▸ Task instructions
Set down all of the entries below word for word, with the pictures left out.

Given data Start Marker

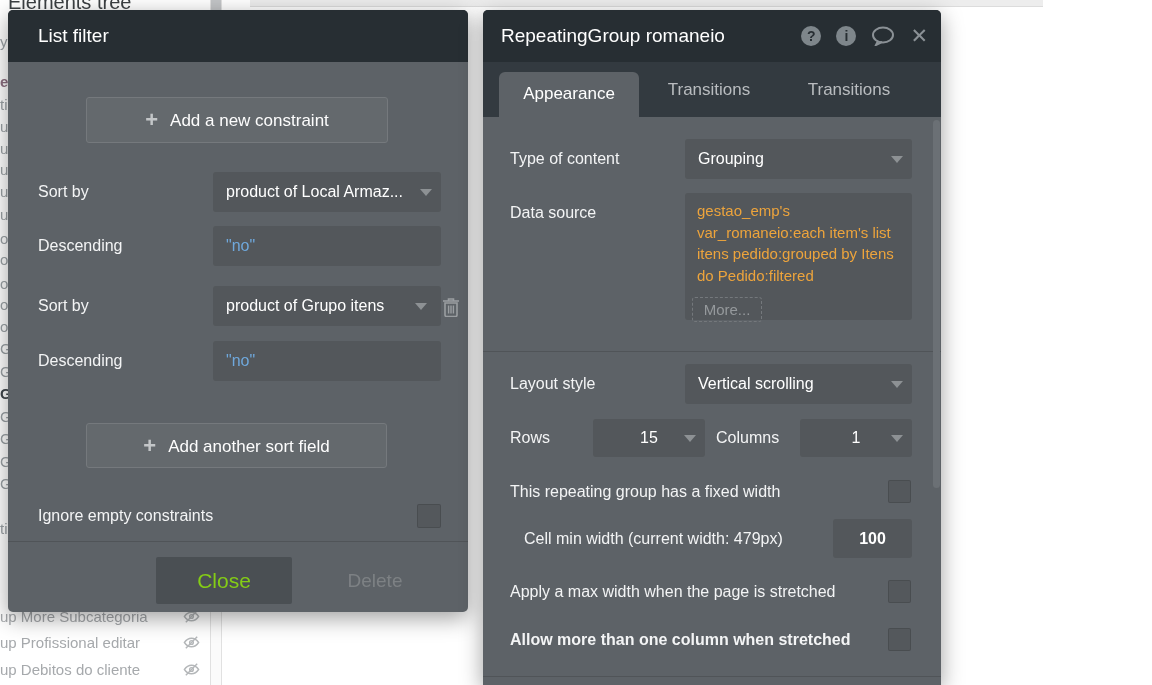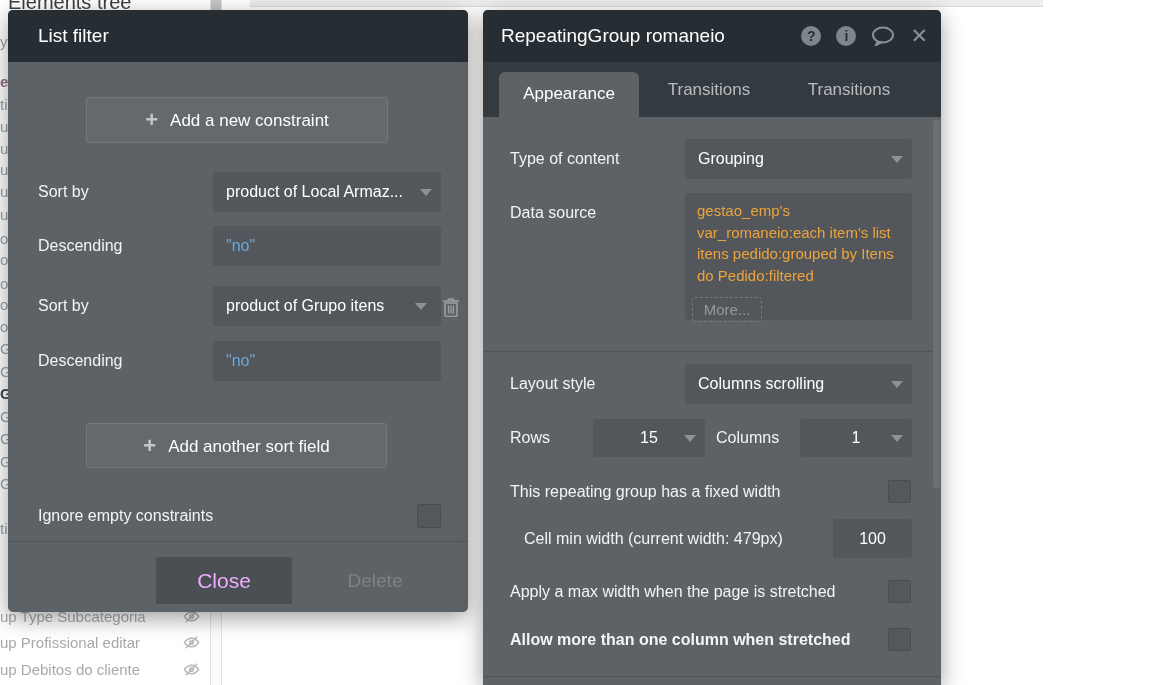--- a/index.html
+++ b/index.html
@@ -222,7 +222,7 @@
 
     <div class="lbl" style="left:27px; top:354px; line-height:40px;">Layout style</div>
     <div class="field" style="left:202px; top:354px; width:227px; height:40px;">
-      <span class="val">Columns scrolling</span>
+      <span class="val">Vertical scrolling</span>
       <span class="chev"></span>
     </div>
 

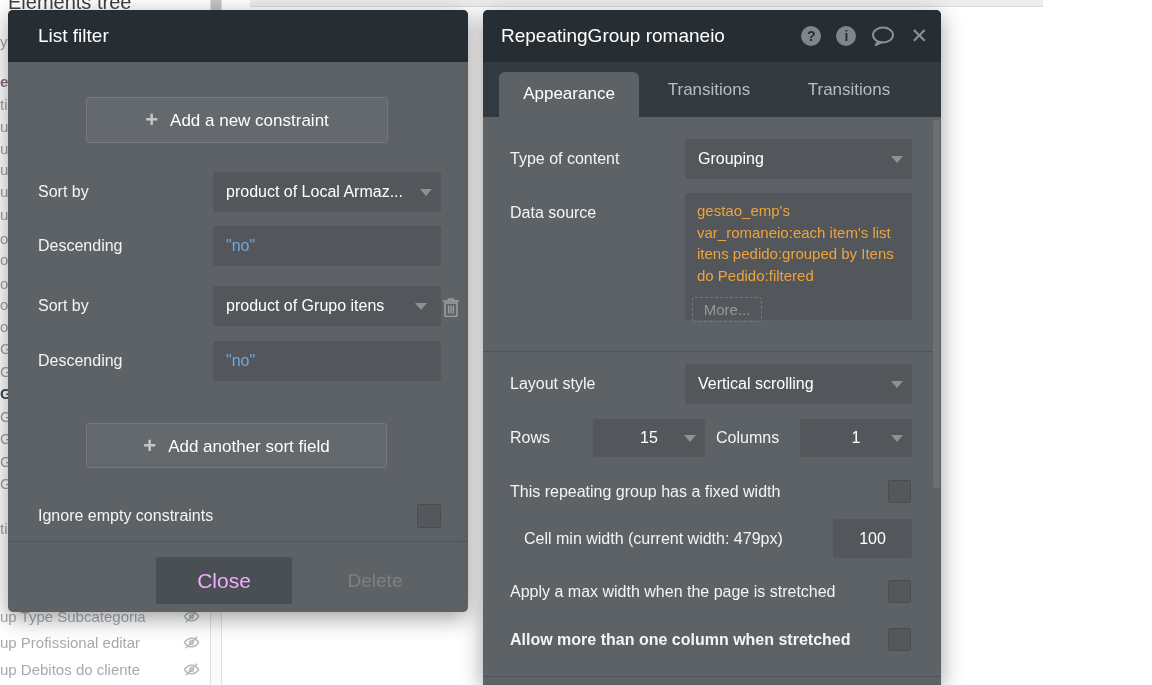--- a/index.html
+++ b/index.html
@@ -242,7 +242,7 @@
 
     <div class="lbl" style="left:41px; top:509px; line-height:39px;">Cell min width (current width: 479px)</div>
     <div class="field center" style="left:350px; top:509px; width:79px; height:39px;">
-      <span class="val" style="line-height:39px;">100</span>
+      <span class="val" style="line-height:39px;font-weight:bold;">100</span>
     </div>
 
     <div class="lbl" style="left:27px; top:570px; line-height:23px;">Apply a max width when the page is stretched</div>

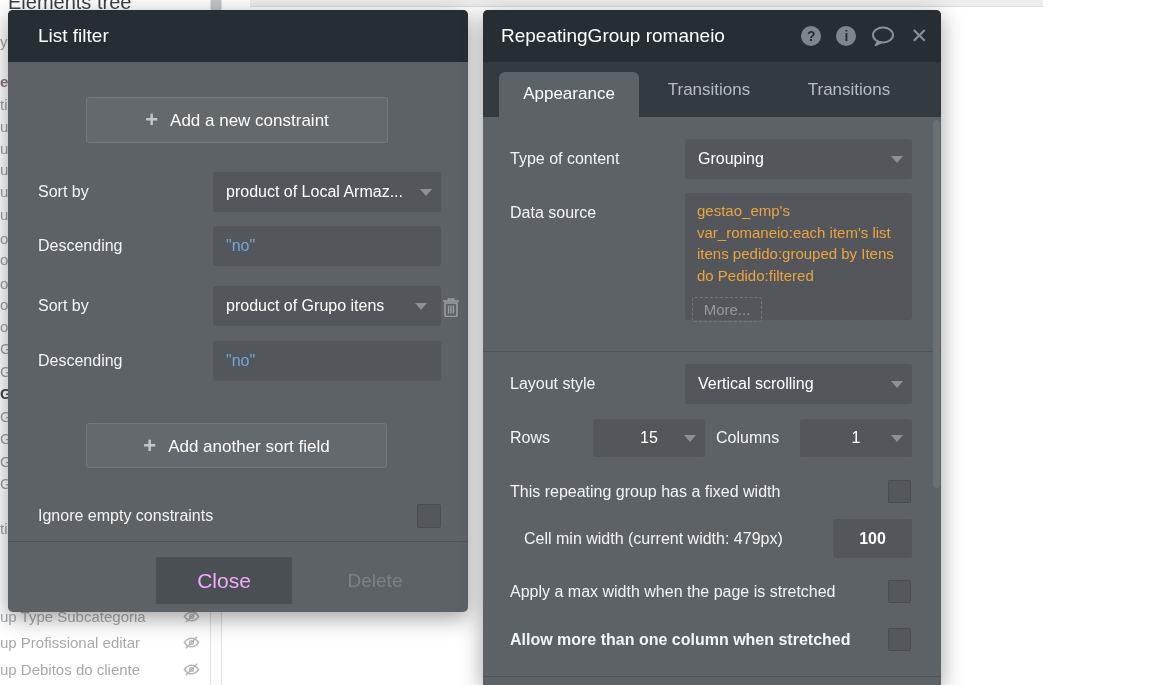--- a/index.html
+++ b/index.html
@@ -60,7 +60,7 @@
   .panel-scroll { position:absolute; width:7px; border-radius:4px; background:#6b7075; }
 
   .delete-btn { position:absolute; color:#7d8184; font-size:19px; text-align:center; }
-  .close-btn { position:absolute; background:#4a4f53; border-radius:2px; color:#f0abfc;
+  .close-btn { position:absolute; background:#4a4f53; border-radius:2px; color:#84cc16;
                font-size:21px; text-align:center; }
   svg { display:block; }
 </style>

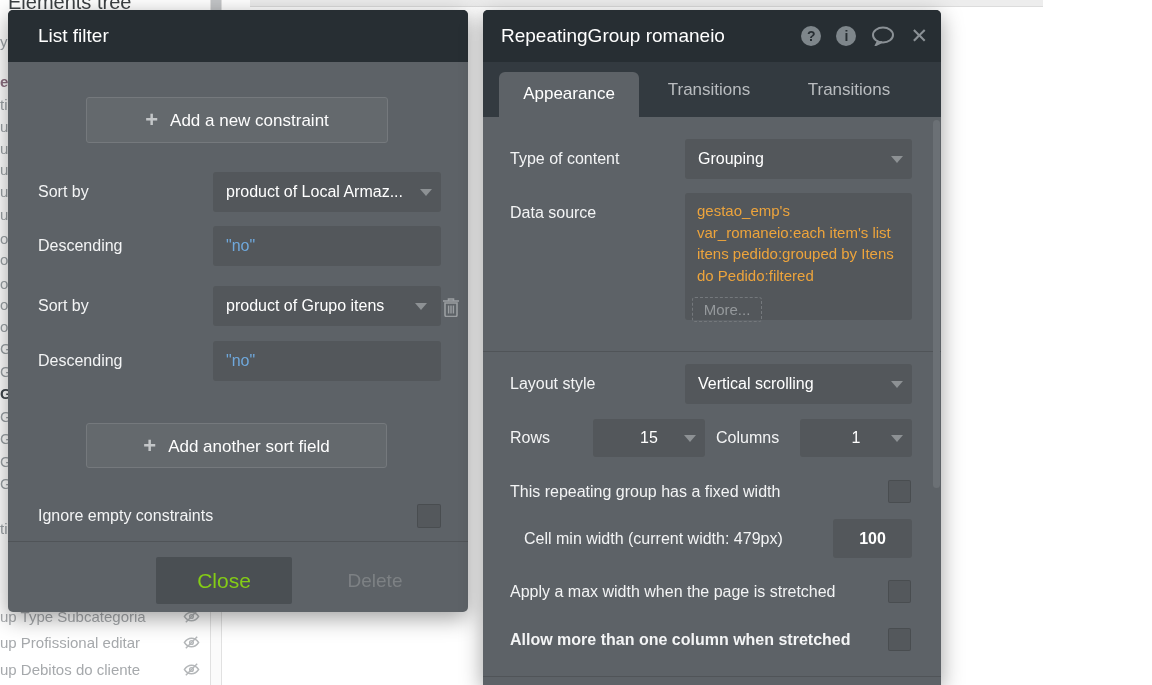--- a/index.html
+++ b/index.html
@@ -95,7 +95,7 @@
     </div>
 
   <div class="tree-row" style="top:608px;">
-    <span>up Type Subcategoria</span>
+    <span>up More Subcategoria</span>
     <span class="eye">
       <svg width="17" height="15" viewBox="0 0 24 20">
           <path d="M2 10s4-6 10-6 10 6 10 6-4 6-10 6S2 10 2 10z" fill="none" stroke="#b4b7b9" stroke-width="2"></path>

Given data End Marker

▸ Solution for this exercise
--- a/index.html
+++ b/index.html
@@ -222,7 +222,7 @@
 
     <div class="lbl" style="left:27px; top:354px; line-height:40px;">Layout style</div>
     <div class="field" style="left:202px; top:354px; width:227px; height:40px;">
-      <span class="val">Columns scrolling</span>
+      <span class="val">Vertical scrolling</span>
       <span class="chev"></span>
     </div>
 

--- a/index.html
+++ b/index.html
@@ -242,7 +242,7 @@
 
     <div class="lbl" style="left:41px; top:509px; line-height:39px;">Cell min width (current width: 479px)</div>
     <div class="field center" style="left:350px; top:509px; width:79px; height:39px;">
-      <span class="val" style="line-height:39px;">100</span>
+      <span class="val" style="line-height:39px;font-weight:bold;">100</span>
     </div>
 
     <div class="lbl" style="left:27px; top:570px; line-height:23px;">Apply a max width when the page is stretched</div>

--- a/index.html
+++ b/index.html
@@ -60,7 +60,7 @@
   .panel-scroll { position:absolute; width:7px; border-radius:4px; background:#6b7075; }
 
   .delete-btn { position:absolute; color:#7d8184; font-size:19px; text-align:center; }
-  .close-btn { position:absolute; background:#4a4f53; border-radius:2px; color:#f0abfc;
+  .close-btn { position:absolute; background:#4a4f53; border-radius:2px; color:#84cc16;
                font-size:21px; text-align:center; }
   svg { display:block; }
 </style>

--- a/index.html
+++ b/index.html
@@ -95,7 +95,7 @@
     </div>
 
   <div class="tree-row" style="top:608px;">
-    <span>up Type Subcategoria</span>
+    <span>up More Subcategoria</span>
     <span class="eye">
       <svg width="17" height="15" viewBox="0 0 24 20">
           <path d="M2 10s4-6 10-6 10 6 10 6-4 6-10 6S2 10 2 10z" fill="none" stroke="#b4b7b9" stroke-width="2"></path>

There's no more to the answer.